Sie trat zurück und nötigte sich ein Lächeln ab, das sündhaft teure, strahlend weiße Jacketkronen aufblitzen ließ. »Exzellentes Detail«, befand sie, an Striker gerichtet, »und wenn ich Sie noch einmal dabei erwische, dass Sie an meinen Leichen rummachen, bevor die Autopsie beendet ist, werf ich Sie eigenhändig raus.«
Striker biss die Kiefer aufeinander. Er hatte allen Grund, hier zu sein. Schließlich war er mit den Ermittlungen im Fall Mandy Gill betraut, und Dunsmuir spielte lediglich die zweite Geige. Ein unschlagbares Argument.

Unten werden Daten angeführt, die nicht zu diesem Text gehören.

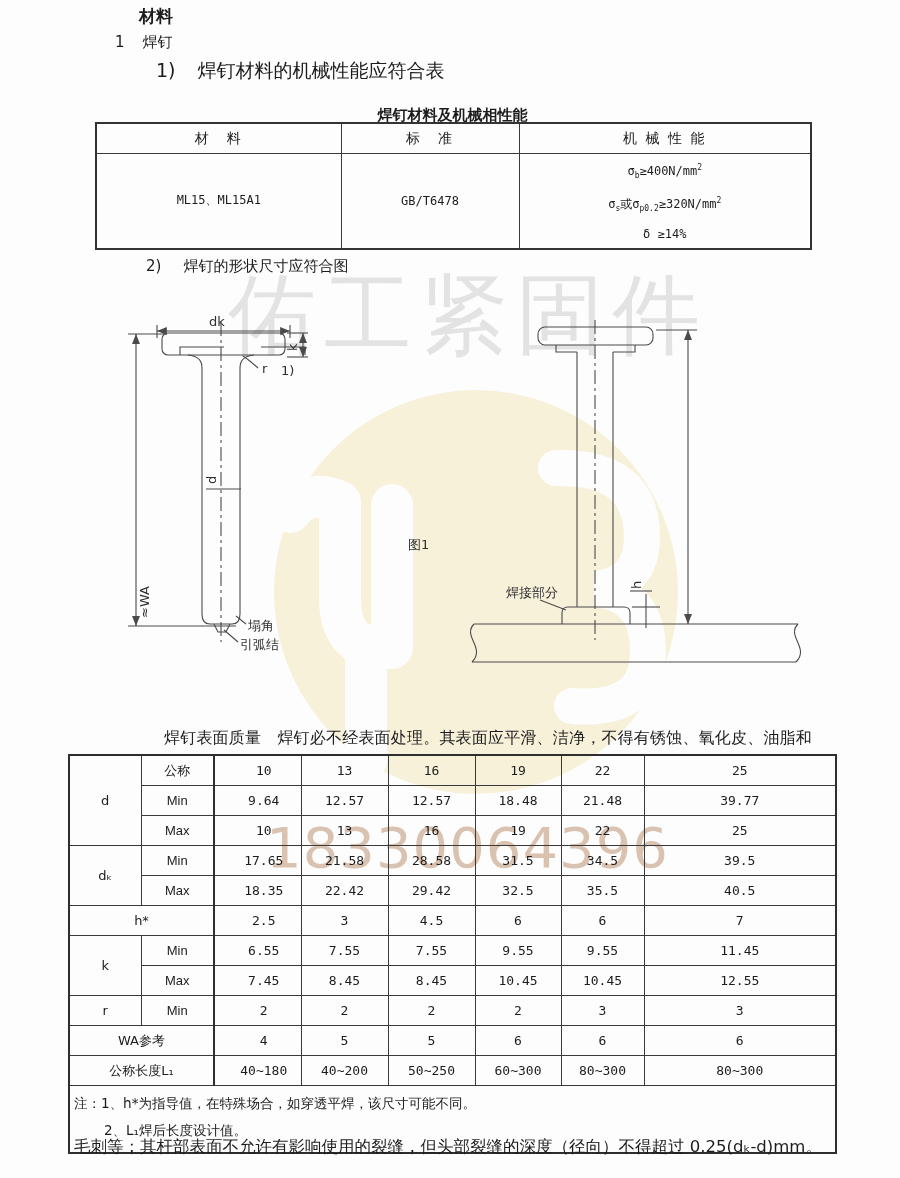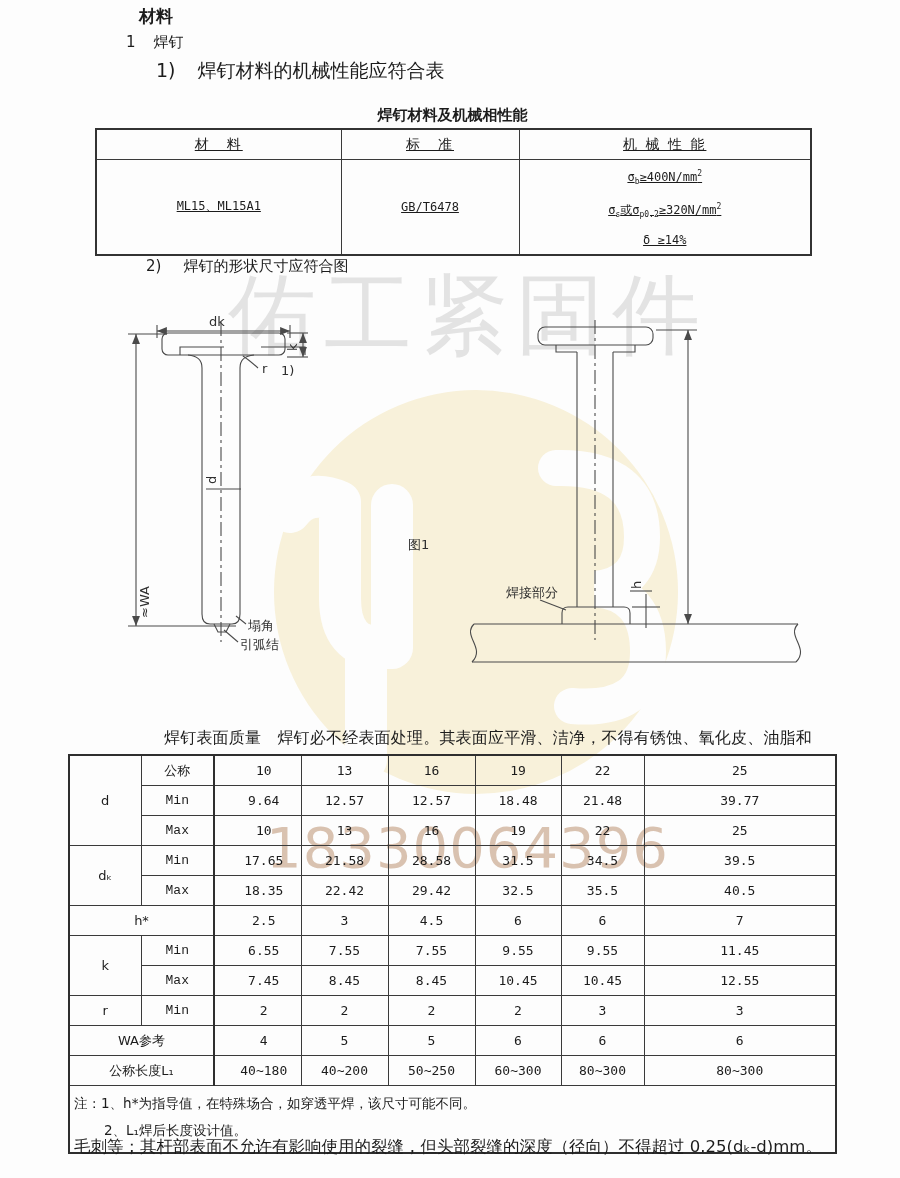--- a/index.html
+++ b/index.html
@@ -14,7 +14,7 @@
   .wm-logo{left:0;top:0;z-index:0;}
   
   .h-title{left:139px;top:5px;font-size:17px;font-weight:bold;}
-  .line-item{left:126px;top:33px;font-size:15px;}
+  .line-item{left:115px;top:33px;font-size:15px;}
   .line-item .gap{display:inline-block;width:18px;}
   .line-sub1{left:156px;top:58px;font-size:19px;}
   .line-sub2{left:146px;top:257px;font-size:15px;}

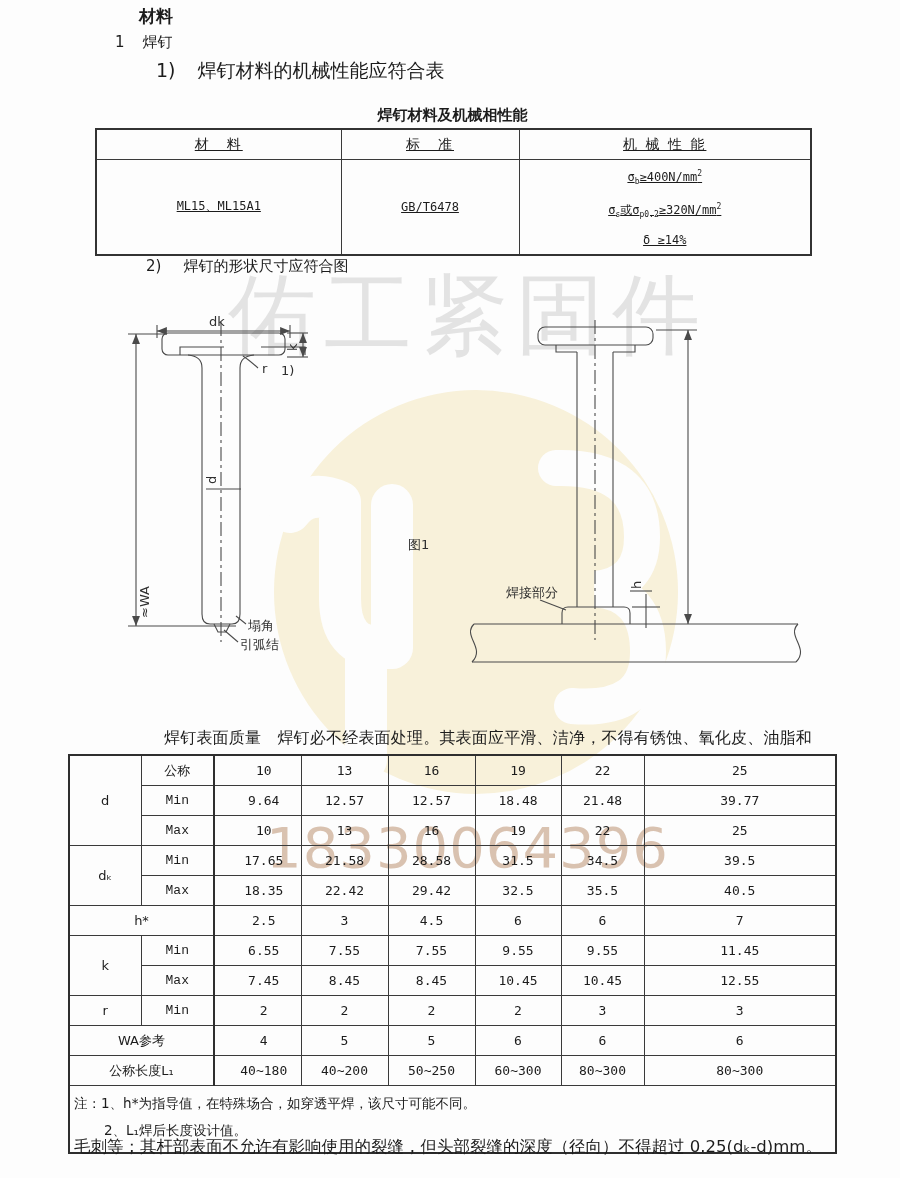--- a/index.html
+++ b/index.html
@@ -23,7 +23,7 @@
   .bottom-para{left:74px;top:1136px;font-size:16.5px;white-space:nowrap;z-index:2;}
   
   .mat-title{left:95px;top:106px;width:715px;text-align:center;font-size:15px;font-weight:bold;z-index:2;}
-  .mat-table{left:95px;top:128px;z-index:2;text-decoration:underline;}
+  .mat-table{left:95px;top:122px;z-index:2;}
   table{border-collapse:collapse;}
   .mat-table table{width:715px;table-layout:fixed;border:2px solid #333;}
   .mat-table td{border:1px solid #3a3a3a;text-align:center;vertical-align:middle;}

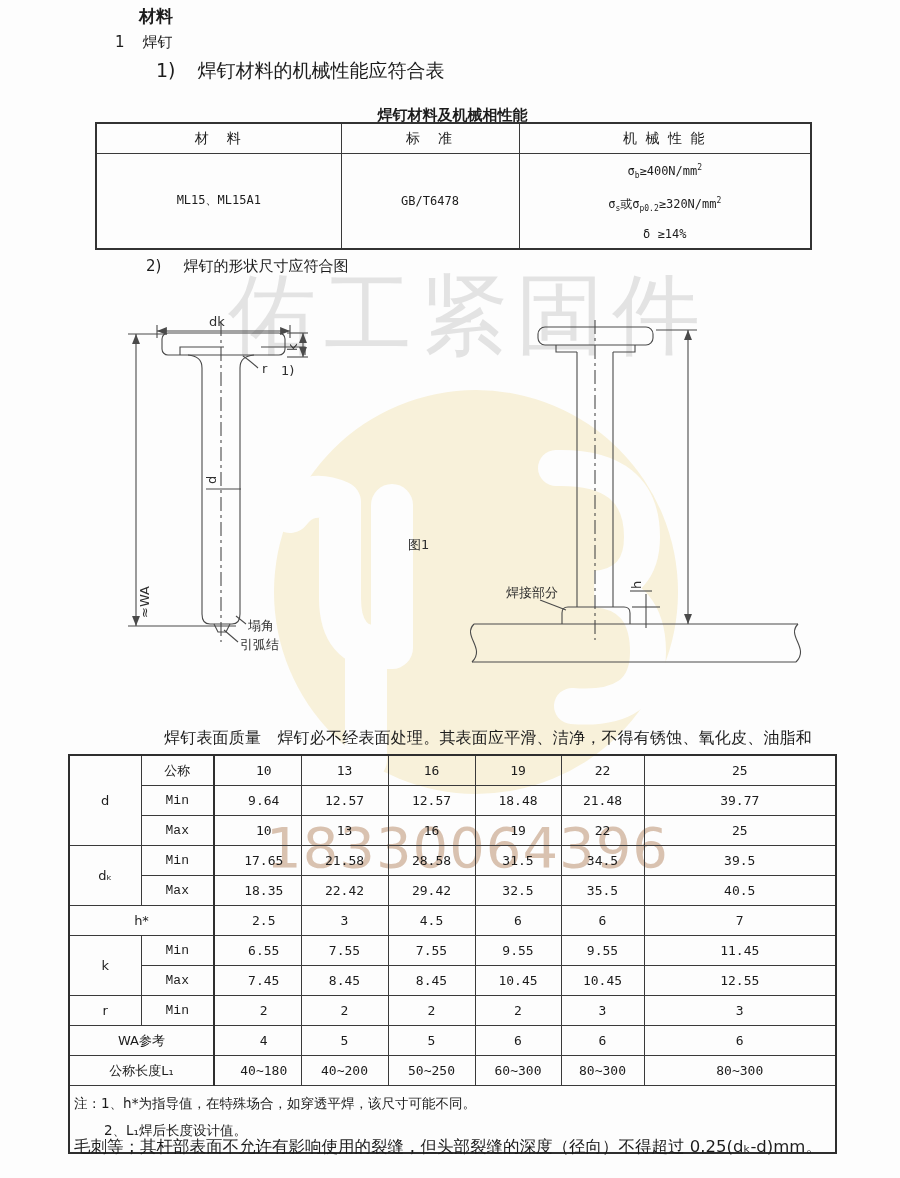--- a/index.html
+++ b/index.html
@@ -37,7 +37,7 @@
   .dim-wrap td{border:1px solid #3a3a3a;height:29px;text-align:center;padding:0;
                font-size:13px;font-family:"DejaVu Sans Mono",monospace;}
   .dim-wrap td.lbl{font-family:"DejaVu Sans",sans-serif;}
-  .dim-wrap td.sub{font-family:Liberation Mono, monospace;}
+  .dim-wrap td.sub{font-family:Liberation Sans, sans-serif;}
   .dim-wrap td.c2{border-left:2px solid #2e2e2e;padding-left:12px;}
   .dim-wrap td.notes{height:auto;text-align:left;padding:9px 19px 12px 4px;
                      font-family:"DejaVu Sans",sans-serif;font-size:13.5px;}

Doch was hätte er davon gehabt? Alle wussten doch, wie Kirstin Dunsmuir war. Nicht umsonst hatte sie den Ruf einer Todesgöttin. Sich mit ihr anzulegen würde die Ermittlungen bloß erschweren.
»Sorry«, ruderte er zurück, »wenn ich meine Kompetenzen überschritten haben sollte. Es ist bloß so … Ich kannte die Tote. Sie war ein nettes Mädchen. Es ist tragisch, was mit ihr passiert ist.«
Die Gerichtsmedizinerin zuckte mit keiner Wimper. »Wenn Sie sie kannten, sollten Sie den Fall besser an jemand anderen abgeben. Von wegen Befangenheit und so.«
Striker ließ die Bemerkung unkommentiert. »Schauen Sie, ich will Ihnen nicht auf die Zehen treten oder mich in Ihre Arbeit einmischen. Ich bin bloß skeptisch, ob das hier nicht mehr ist als ein simpler Suizid.«
Die Gerichtsmedizinerin überlegte. Strikers Entschuldigung schien sie zu besänftigen. Ihre Miene entspannte sich. »Ich stehe noch am Anfang der Obduktion«, gab sie zu bedenken.
»Gut. Was ist mit einer toxikologischen Untersuchung?«, fragte Striker.
»Ich mache grundsätzlich toxikologische Tests – wenn es gewünscht wird.«
Striker nickte bekräftigend. »Wann können wir das Ergebnis bekommen?«
»Die Auswertung der toxikologischen Untersuchung? Die Proben muss ich wegschicken. Geben Sie mir vierundzwanzig Stunden, okay?«
»In Ordnung«, sagte Striker. Der Geruch der Reinigungsflüssigkeiten und seine Erinnerungen setzten ihm mächtig zu. Er gab Dunsmuir seine Dienstkarte mit seiner privaten Handynummer. »Rufen Sie mich an, sobald Sie das Ergebnis haben.«
Dunsmuir nahm die Karte und nickte. Dann verabschiedeten sich die beiden Detectives. Draußen im Gang meinte Felicia grinsend: »Ich dachte schon, du reißt der Tussi da drinnen den Kopf ab.«
»Leben und leben lassen«, entgegnete er darauf mit einem gönnerhaften Schulterzucken.
Er hielt es nicht mehr aus. Er brauchte Platz, frische Luft. Zeit zum Nachdenken. Vor allem aber wollte er weg von Kirstin Dunsmuir und der Pathologie.
Die Geschichte drückte ihm verdammt schwer aufs Gemüt.